In practical terms, an oral dose of 25 mg DHEA might be equivalent to 5 mg transdermally. The significance of this is mostly economic - you don't need to use as much of the hormone when you use the transdermal form. Some people, less concerned about the cost and more concerned about convenience, may still choose to take the oral forms. Oral delivery systems of PREG, DHEA, and progesterone, in general, are less efficient for several reasons:

	Individuals may have difficulties in absorbing these fat soluble substances.
	Improperly formulated pills using the wrong binder agents and capsules using the wrong flow agents could impede the absorption of the steroids from the gut.
	After a hormone is absorbed from the gut, it is transported via the portal vein directly to the liver where much of it is metabolized and conjugated for excretion in the bile. This is called first pass loss (or first-pass metabolism) through the liver.
	If you add together the ingredient losses in each of the above-mentioned steps, you come to the conclusion that oral delivery is less cost effective than a TDS for administering PREG, DHEA, and progesterone.

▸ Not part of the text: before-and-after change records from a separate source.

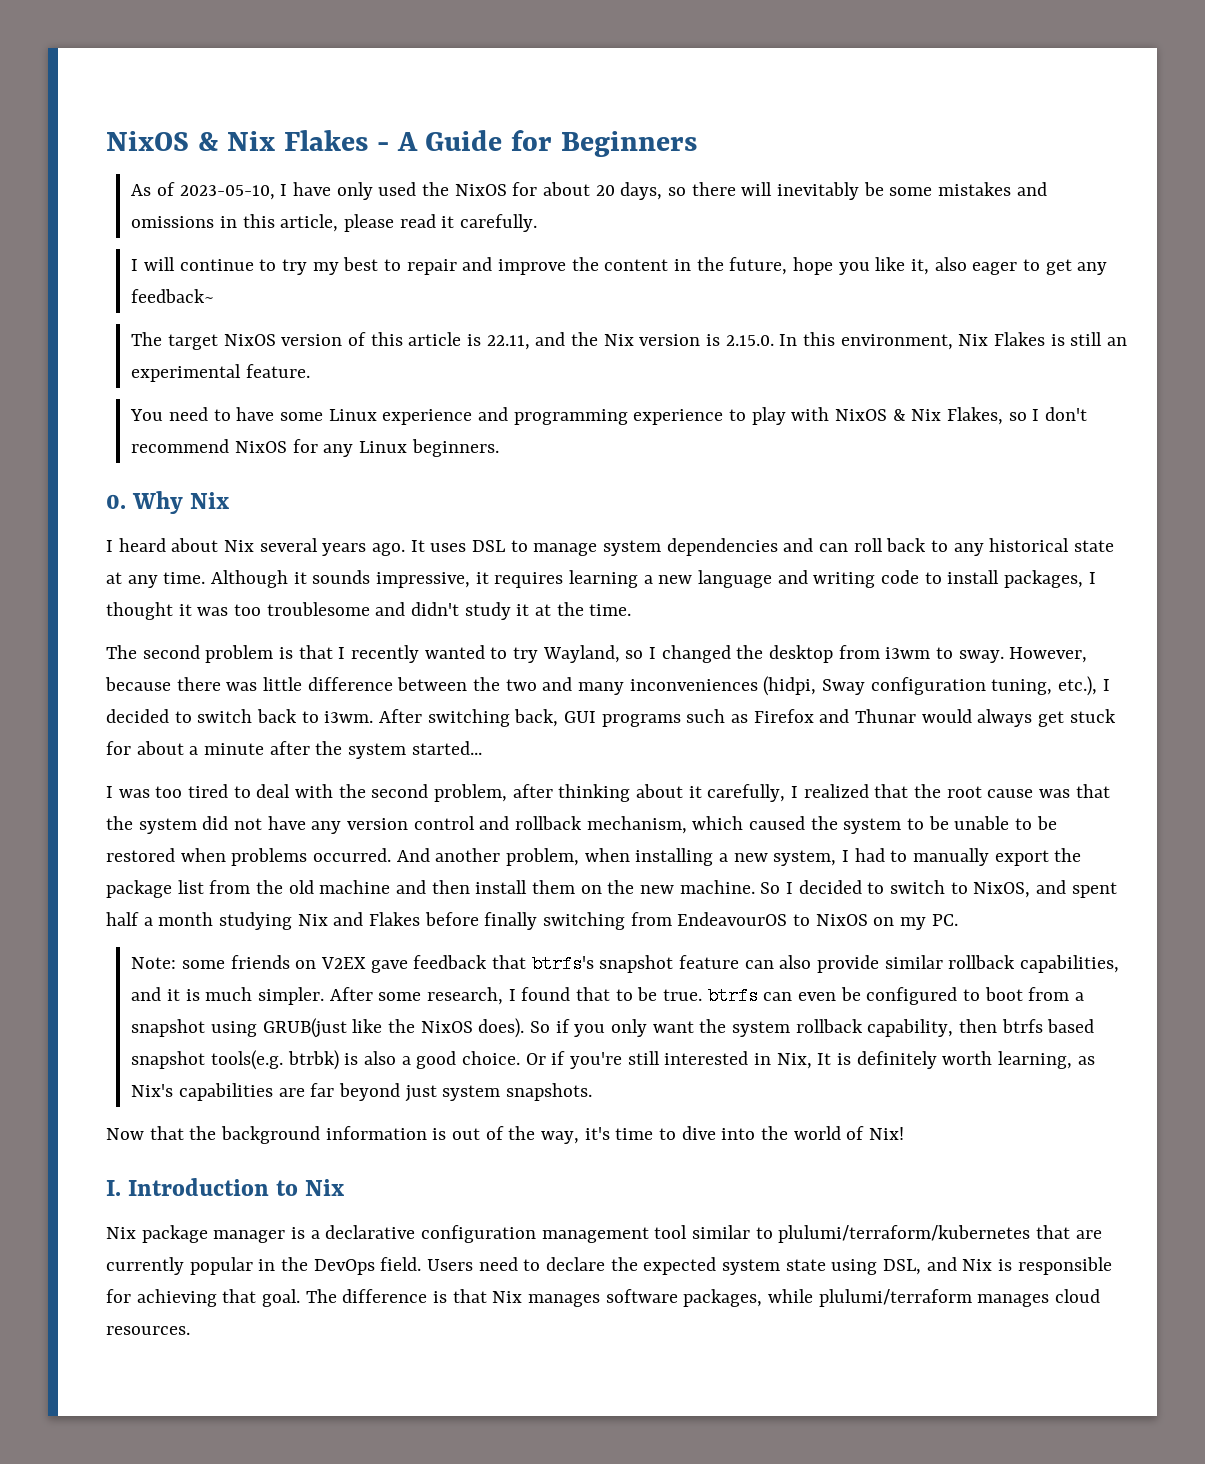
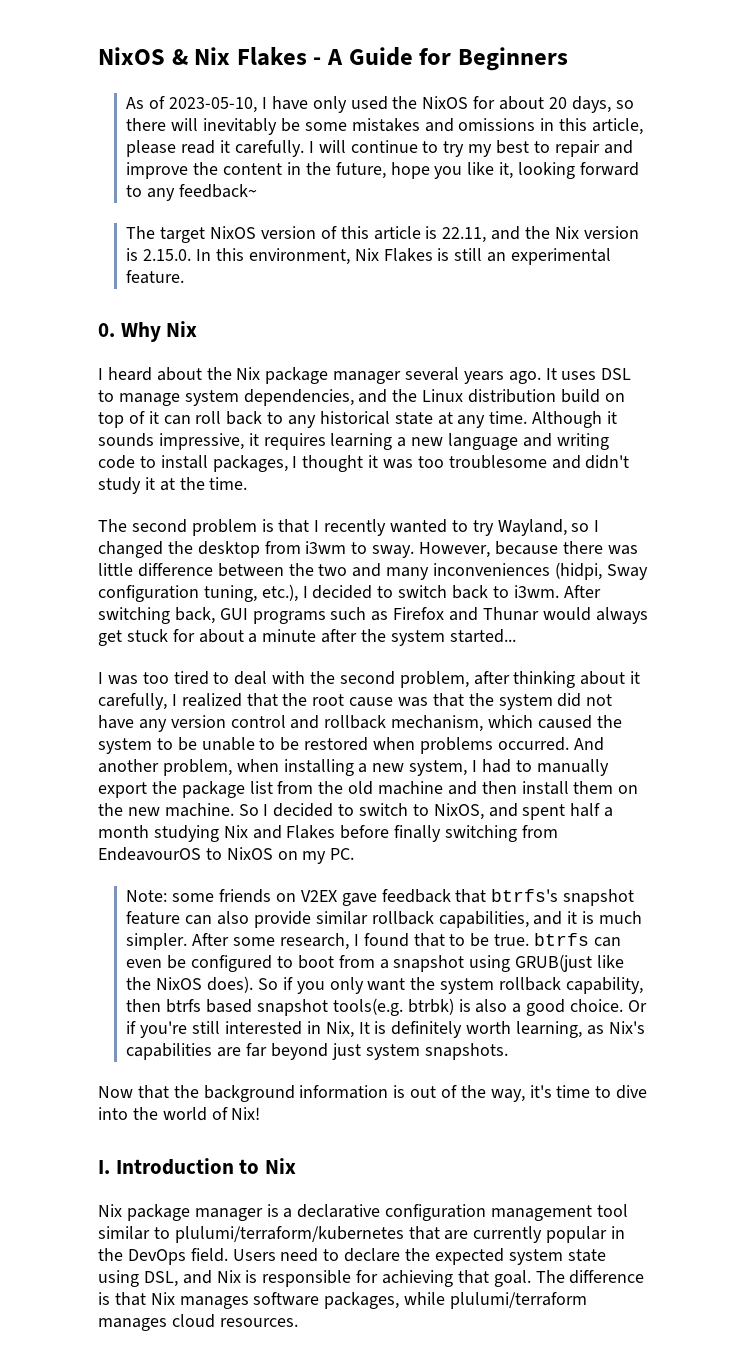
- As of 2023-05-10, I have only used the NixOS for about 20 days, so there will inevitably be some mistakes and omissions in this article, please read it carefully.
- I will continue to try my best to repair and improve the content in the future, hope you like it, also eager to get any feedback~
+ As of 2023-05-10, I have only used the NixOS for about 20 days, so there will inevitably be some mistakes and omissions in this article, please read it carefully. I will continue to try my best to repair and improve the content in the future, hope you like it, looking forward to any feedback~
- You need to have some Linux experience and programming experience to play with NixOS & Nix Flakes, so I don't recommend NixOS for any Linux beginners.
- I heard about Nix several years ago.
+ I heard about the Nix package manager several years ago.
- It uses DSL to manage system dependencies and can roll back to any historical state at any time.
+ It uses DSL to manage system dependencies, and the Linux distribution build on top of it can roll back to any historical state at any time.

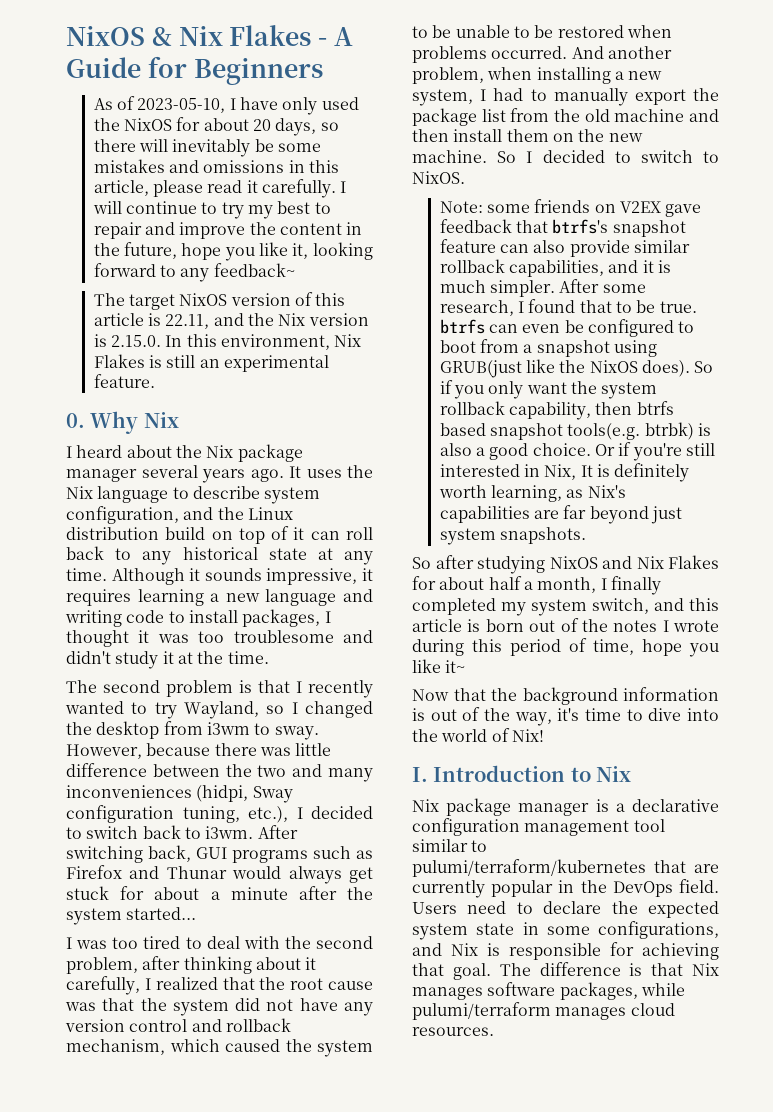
- It uses DSL to manage system dependencies, and the Linux distribution build on top of it can roll back to any historical state at any time.
+ It uses the Nix language to describe system configuration, and the Linux distribution build on top of it can roll back to any historical state at any time.
- So I decided to switch to NixOS, and spent half a month studying Nix and Flakes before finally switching from EndeavourOS to NixOS on my PC.
+ So I decided to switch to NixOS.
+ So after studying NixOS and Nix Flakes for about half a month, I finally completed my system switch, and this article is born out of the notes I wrote during this period of time, hope you like it~
- Nix package manager is a declarative configuration management tool similar to plulumi/terraform/kubernetes that are currently popular in the DevOps field.
+ Nix package manager is a declarative configuration management tool similar to pulumi/terraform/kubernetes that are currently popular in the DevOps field.
- Users need to declare the expected system state using DSL, and Nix is responsible for achieving that goal.
+ Users need to declare the expected system state in some configurations, and Nix is responsible for achieving that goal.
- The difference is that Nix manages software packages, while plulumi/terraform manages cloud resources.
+ The difference is that Nix manages software packages, while pulumi/terraform manages cloud resources.

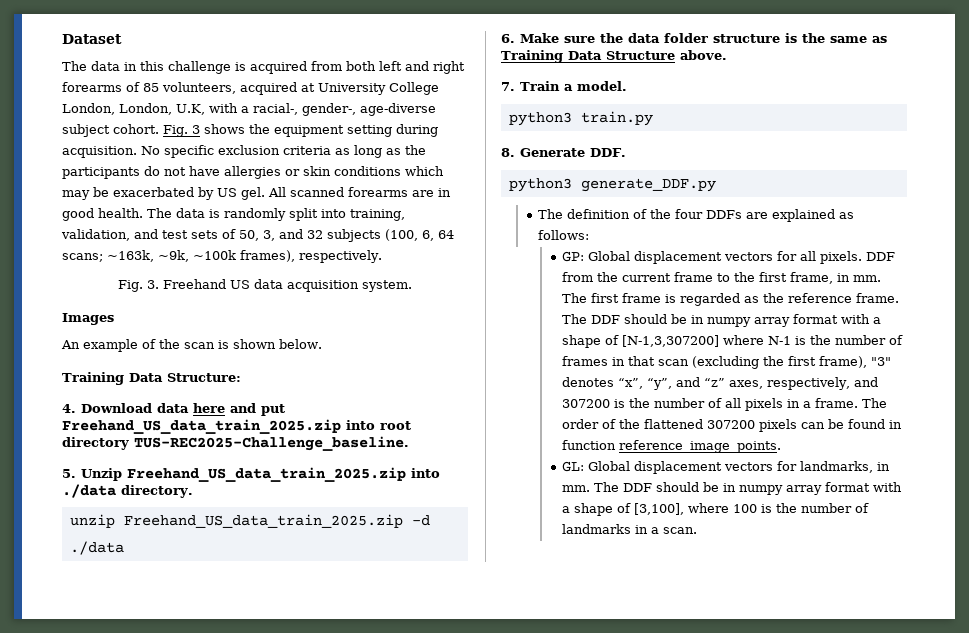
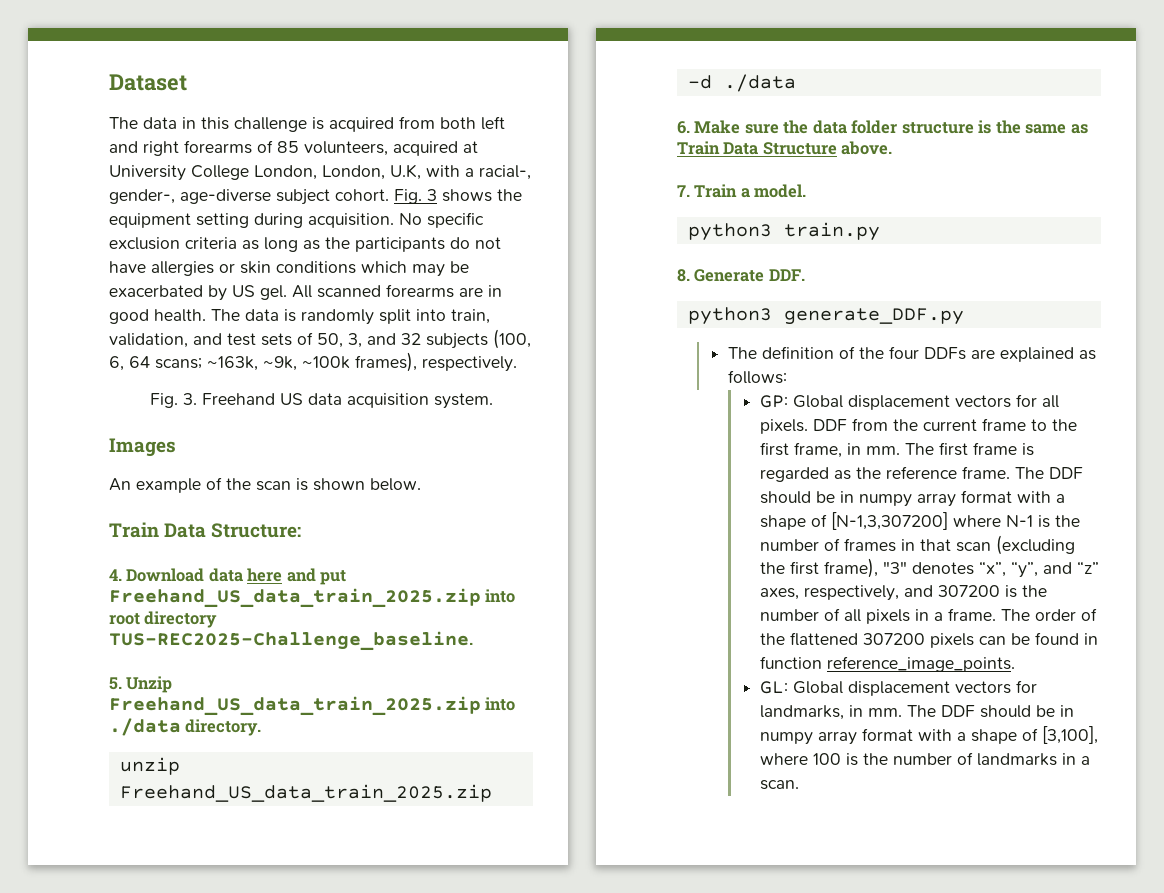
- The data is randomly split into training, validation, and test sets of 50, 3, and 32 subjects (100, 6, 64 scans; ~163k, ~9k, ~100k frames), respectively.
+ The data is randomly split into train, validation, and test sets of 50, 3, and 32 subjects (100, 6, 64 scans; ~163k, ~9k, ~100k frames), respectively.
- Training Data Structure:
+ Train Data Structure:
- 6. Make sure the data folder structure is the same as Training Data Structure above.
+ 6. Make sure the data folder structure is the same as Train Data Structure above.

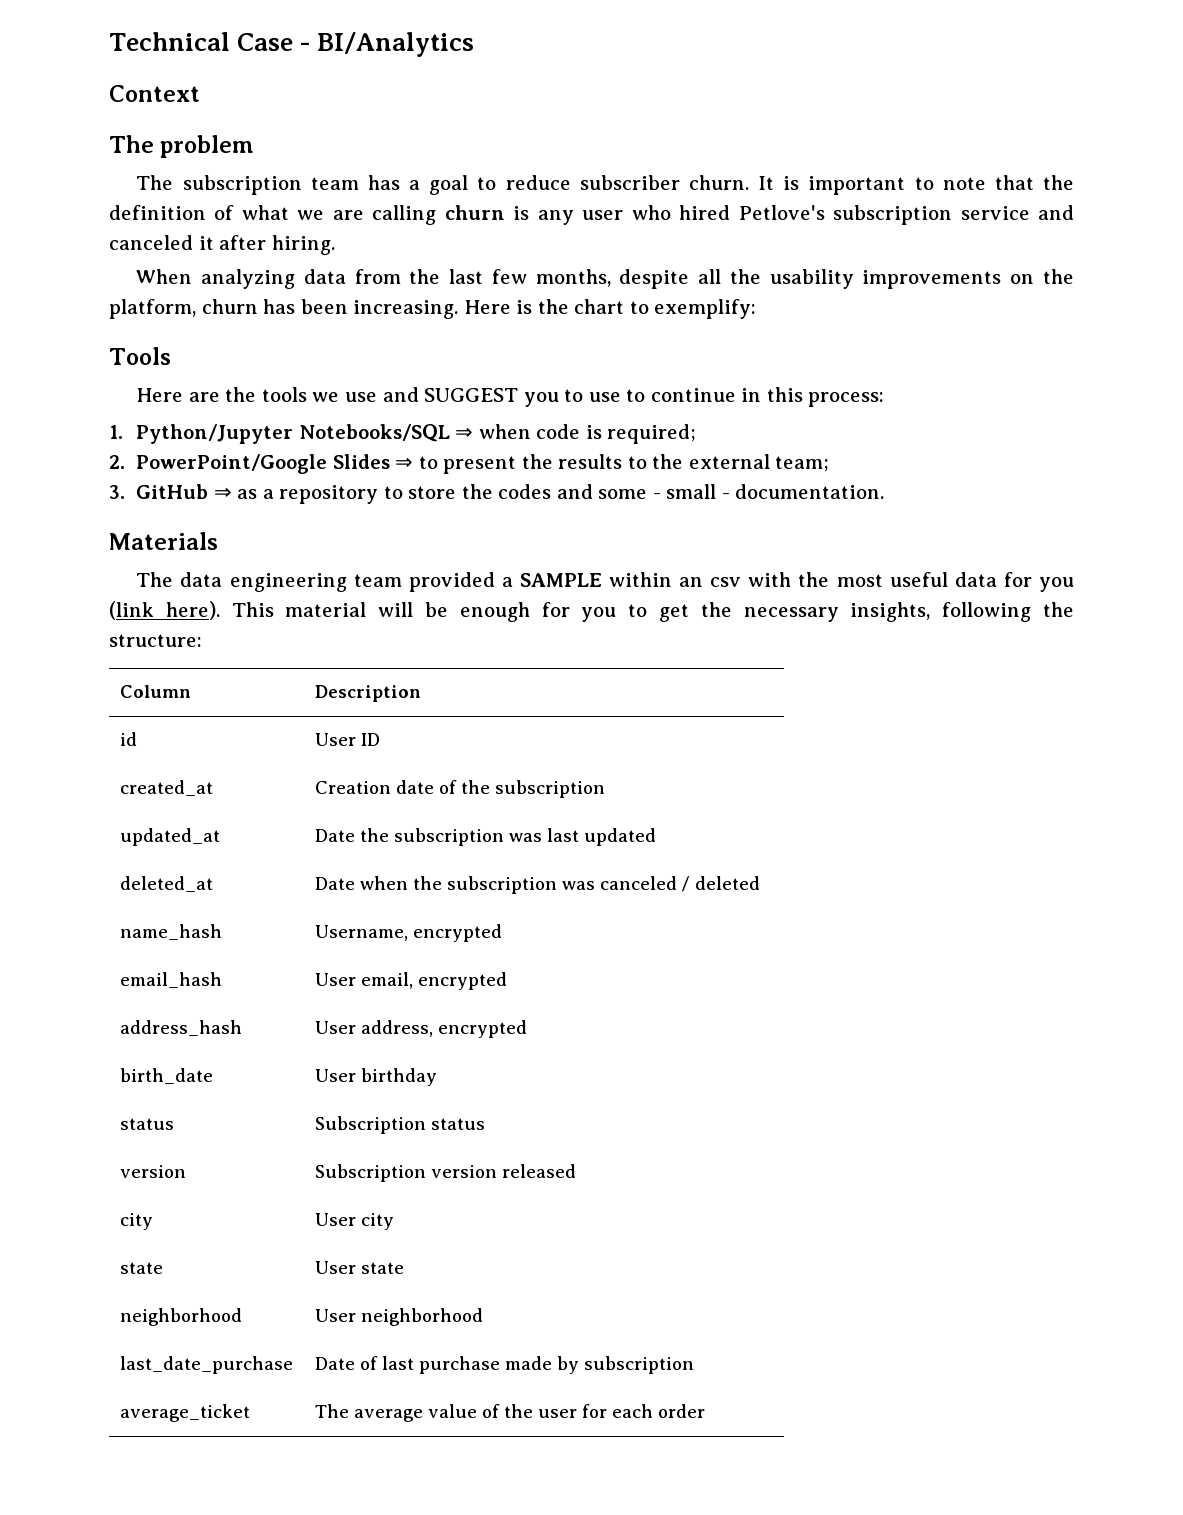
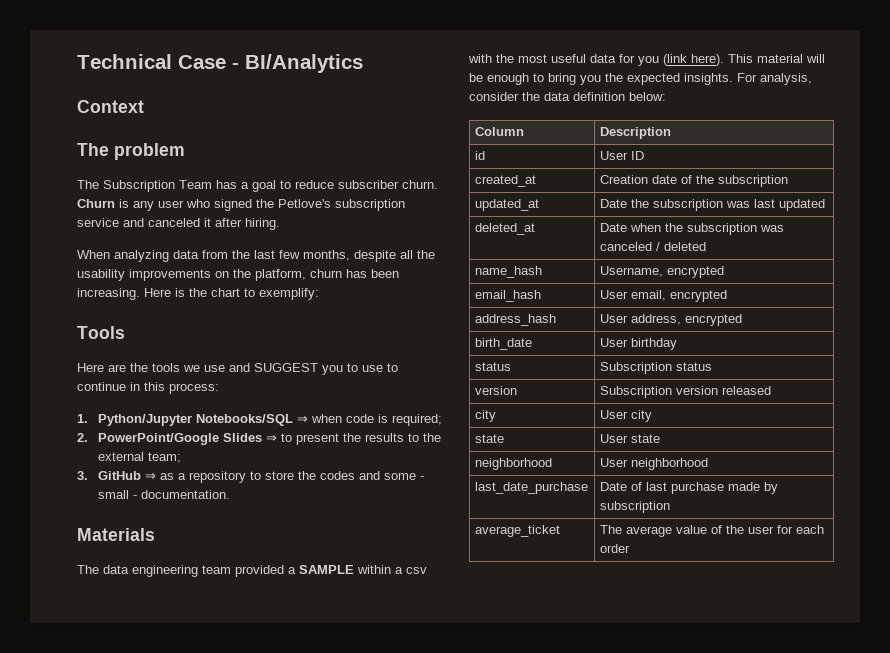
- The subscription team has a goal to reduce subscriber churn.
+ The Subscription Team has a goal to reduce subscriber churn.
- It is important to note that the definition of what we are calling churn is any user who hired Petlove's subscription service and canceled it after hiring.
+ Churn is any user who signed the Petlove's subscription service and canceled it after hiring.
- The data engineering team provided a SAMPLE within an csv with the most useful data for you (link here).
+ The data engineering team provided a SAMPLE within a csv with the most useful data for you (link here).
- This material will be enough for you to get the necessary insights, following the structure:
+ This material will be enough to bring you the expected insights. For analysis, consider the data definition below:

It should be added, however, that oral delivery of DHEA and PREG is more convenient for many people, especially given that morning usage is preferred. [With this Issue of Life enhancement, we are introducing a transdermal DHEA and PREG cream called DP-Transdermal^TM ].

Reference: 1. Labrie C.; Flamand M, Belanger A, Labrie F. High bioavailability of dehydroepiandrosterone administered percutaneously in the rat. J Endocrin 1996;150(Suppl):S107-S118.